• _About this task_
Copy out each line below that has the word "right" in it.

• _Study material_
◆ ◆ ◆

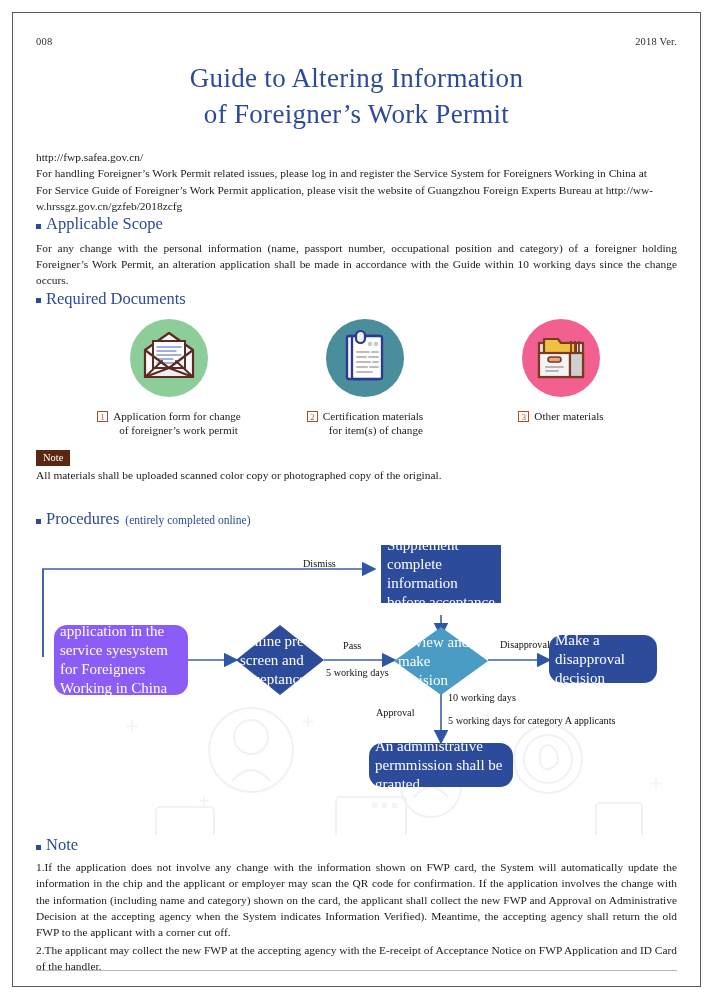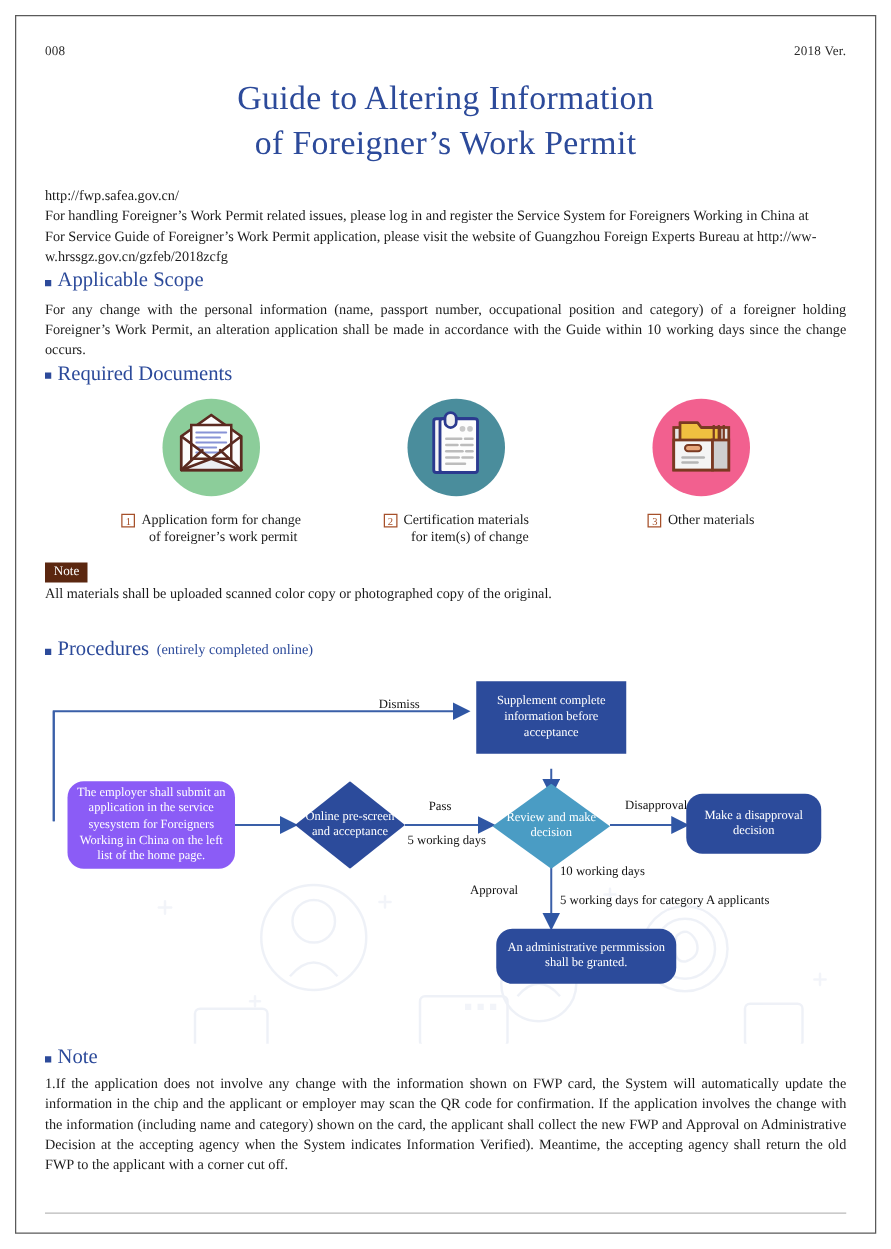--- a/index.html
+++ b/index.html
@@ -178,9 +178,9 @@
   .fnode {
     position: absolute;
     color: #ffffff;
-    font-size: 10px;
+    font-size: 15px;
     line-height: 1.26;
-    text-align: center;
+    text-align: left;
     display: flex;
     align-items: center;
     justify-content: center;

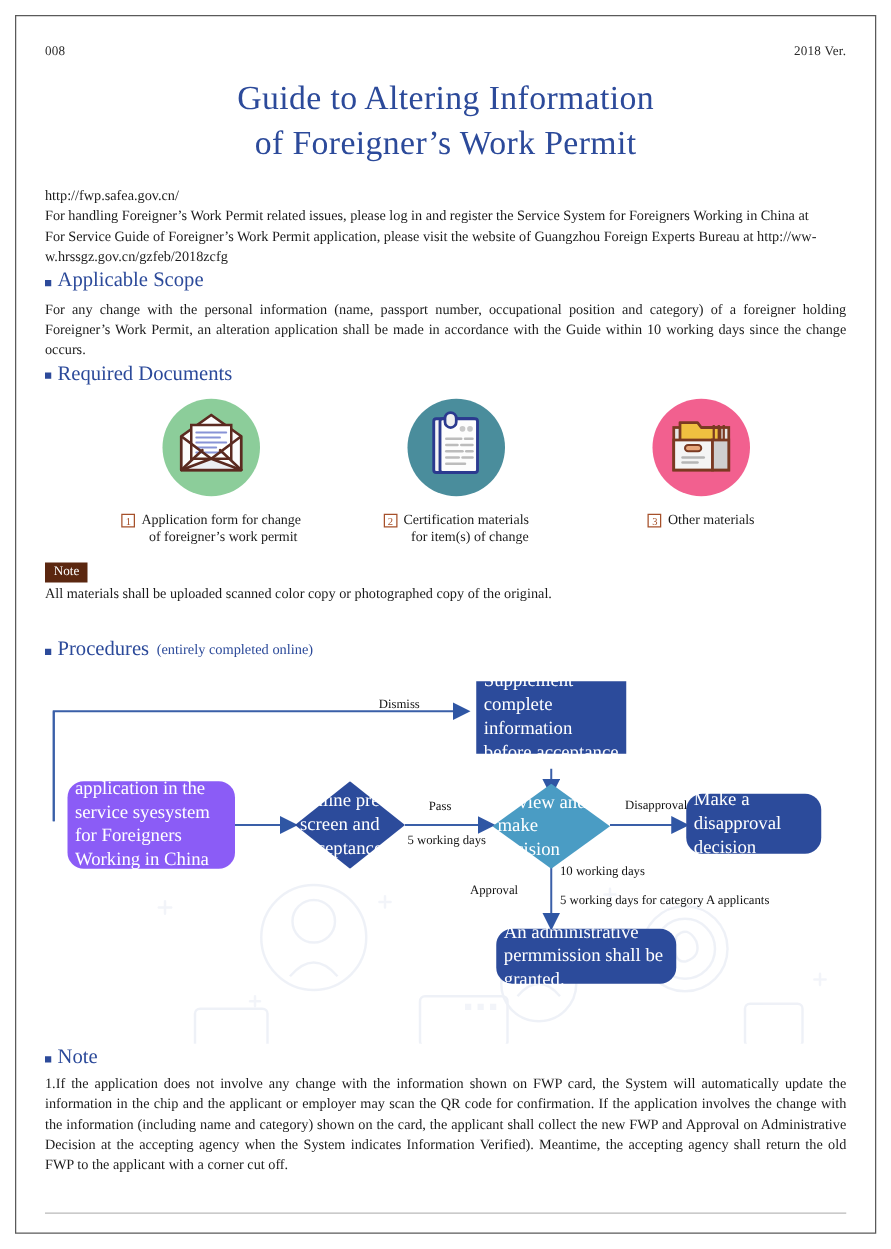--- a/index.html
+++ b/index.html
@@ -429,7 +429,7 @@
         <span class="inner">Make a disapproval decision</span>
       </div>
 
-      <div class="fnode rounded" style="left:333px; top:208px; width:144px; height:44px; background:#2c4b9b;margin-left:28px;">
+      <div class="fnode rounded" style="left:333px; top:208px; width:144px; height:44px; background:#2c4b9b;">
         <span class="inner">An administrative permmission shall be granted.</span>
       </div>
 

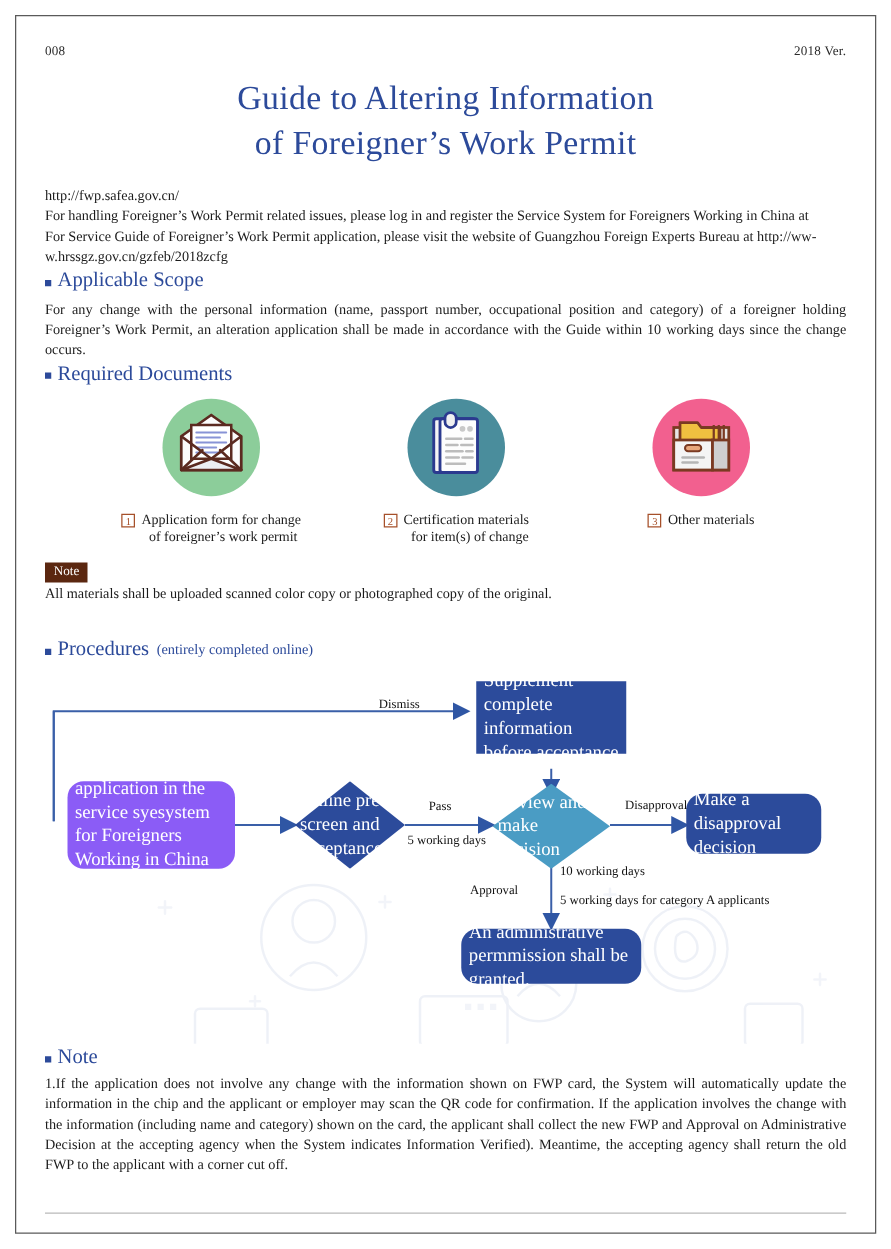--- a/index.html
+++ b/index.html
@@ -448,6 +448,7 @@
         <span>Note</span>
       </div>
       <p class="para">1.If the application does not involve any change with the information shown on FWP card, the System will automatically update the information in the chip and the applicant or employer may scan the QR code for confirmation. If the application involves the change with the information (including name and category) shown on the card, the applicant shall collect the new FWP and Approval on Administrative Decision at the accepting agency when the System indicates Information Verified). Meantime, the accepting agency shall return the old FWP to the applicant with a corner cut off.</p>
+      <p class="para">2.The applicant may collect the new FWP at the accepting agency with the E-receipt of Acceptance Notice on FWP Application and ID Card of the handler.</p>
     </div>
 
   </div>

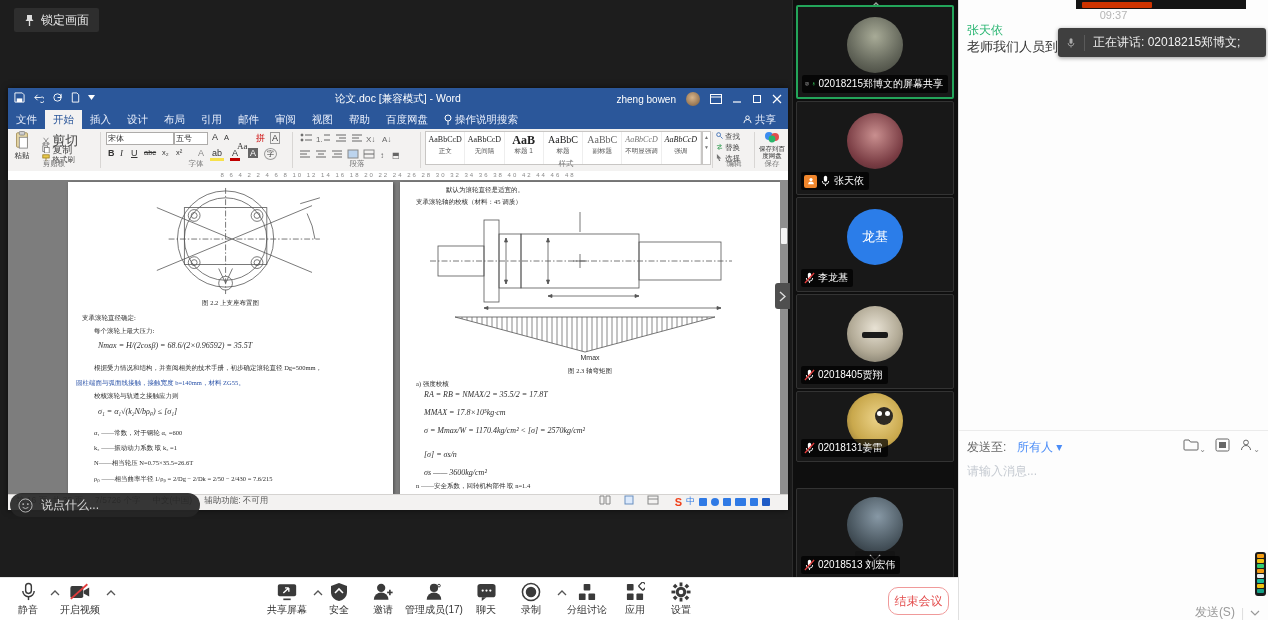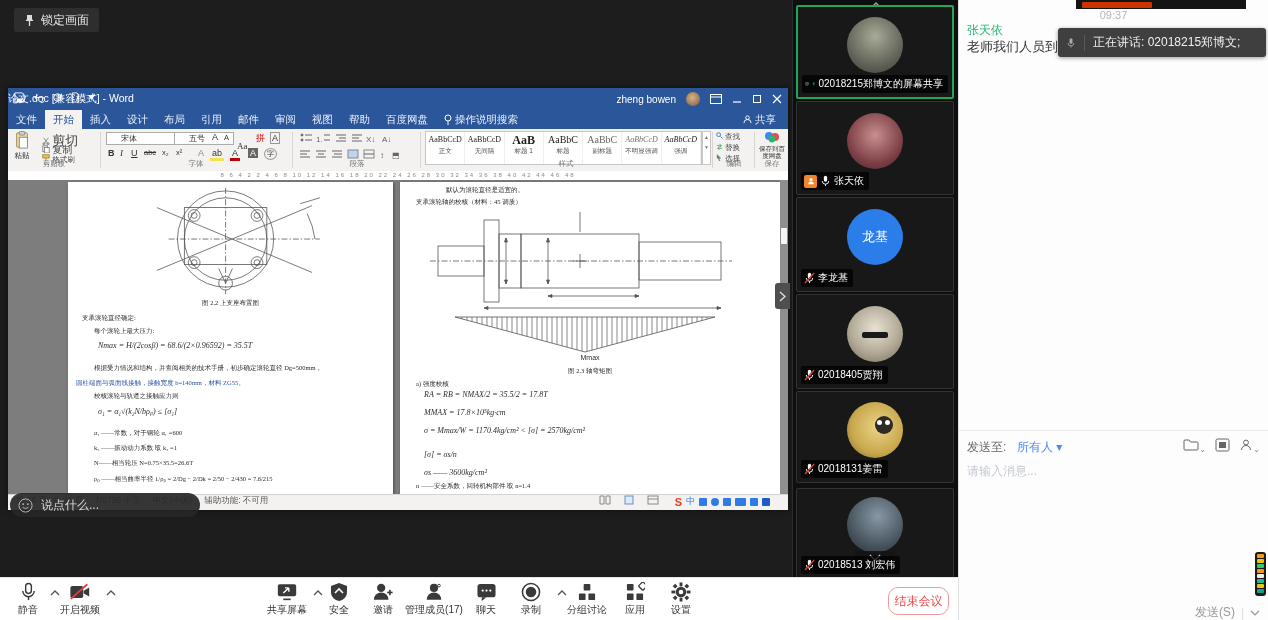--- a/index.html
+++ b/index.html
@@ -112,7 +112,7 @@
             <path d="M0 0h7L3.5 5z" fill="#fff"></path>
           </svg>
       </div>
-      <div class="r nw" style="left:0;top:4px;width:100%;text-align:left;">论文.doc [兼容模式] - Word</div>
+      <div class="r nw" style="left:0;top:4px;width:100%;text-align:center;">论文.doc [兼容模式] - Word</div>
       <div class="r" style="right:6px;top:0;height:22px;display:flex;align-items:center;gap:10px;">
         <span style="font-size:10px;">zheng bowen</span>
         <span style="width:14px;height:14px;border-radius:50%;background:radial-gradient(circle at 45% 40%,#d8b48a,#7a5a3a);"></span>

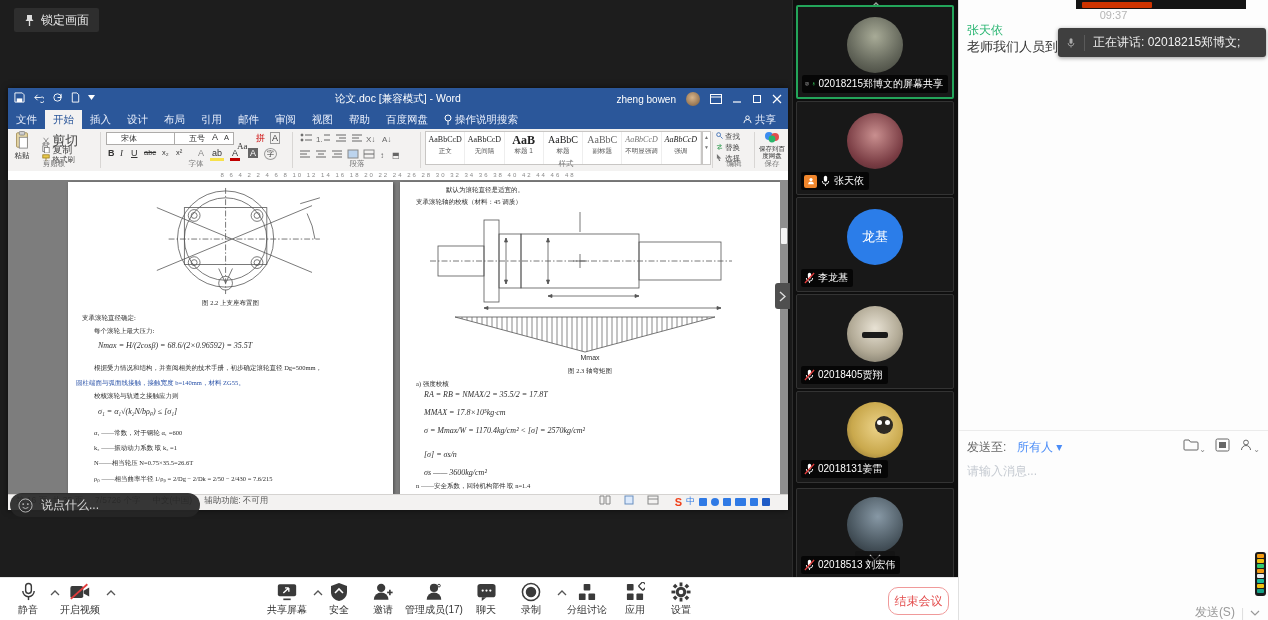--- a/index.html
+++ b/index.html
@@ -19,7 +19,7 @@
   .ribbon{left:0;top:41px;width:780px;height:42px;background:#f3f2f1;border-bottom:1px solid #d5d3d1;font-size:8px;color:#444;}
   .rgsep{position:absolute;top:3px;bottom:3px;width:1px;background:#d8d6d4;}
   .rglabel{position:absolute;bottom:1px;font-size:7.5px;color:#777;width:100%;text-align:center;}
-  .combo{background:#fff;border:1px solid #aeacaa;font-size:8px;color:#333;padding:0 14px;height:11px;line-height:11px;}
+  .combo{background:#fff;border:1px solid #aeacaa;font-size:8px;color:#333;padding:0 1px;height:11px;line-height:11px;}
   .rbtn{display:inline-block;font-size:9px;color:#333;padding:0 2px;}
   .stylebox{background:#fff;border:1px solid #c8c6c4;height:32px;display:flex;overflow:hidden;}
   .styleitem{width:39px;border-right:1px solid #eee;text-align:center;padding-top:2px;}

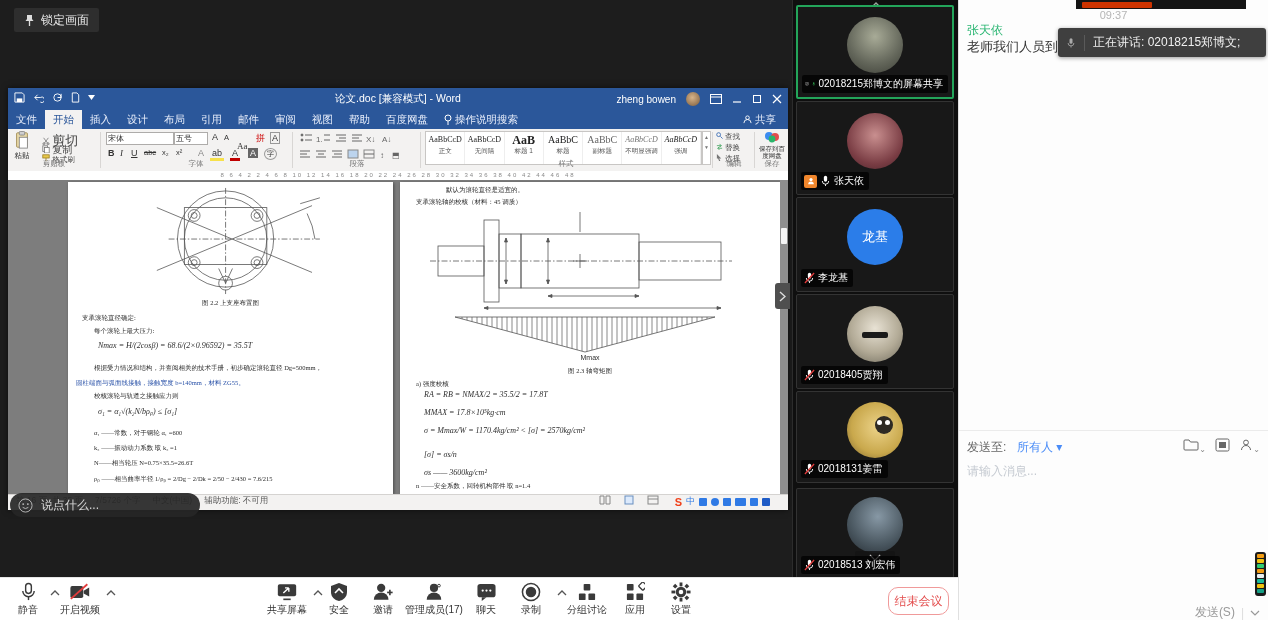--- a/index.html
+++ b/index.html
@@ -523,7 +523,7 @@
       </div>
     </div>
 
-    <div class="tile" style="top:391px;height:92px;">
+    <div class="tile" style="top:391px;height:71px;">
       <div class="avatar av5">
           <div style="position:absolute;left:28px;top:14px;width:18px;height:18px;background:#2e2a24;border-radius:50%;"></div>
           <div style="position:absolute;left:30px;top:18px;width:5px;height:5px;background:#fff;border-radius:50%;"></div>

◆ ◆ ◆

• _Task response_
       <div class="r" style="right:6px;top:0;height:22px;display:flex;align-items:center;gap:10px;">
   .styleitem{width:39px;border-right:1px solid #eee;text-align:center;padding-top:2px;}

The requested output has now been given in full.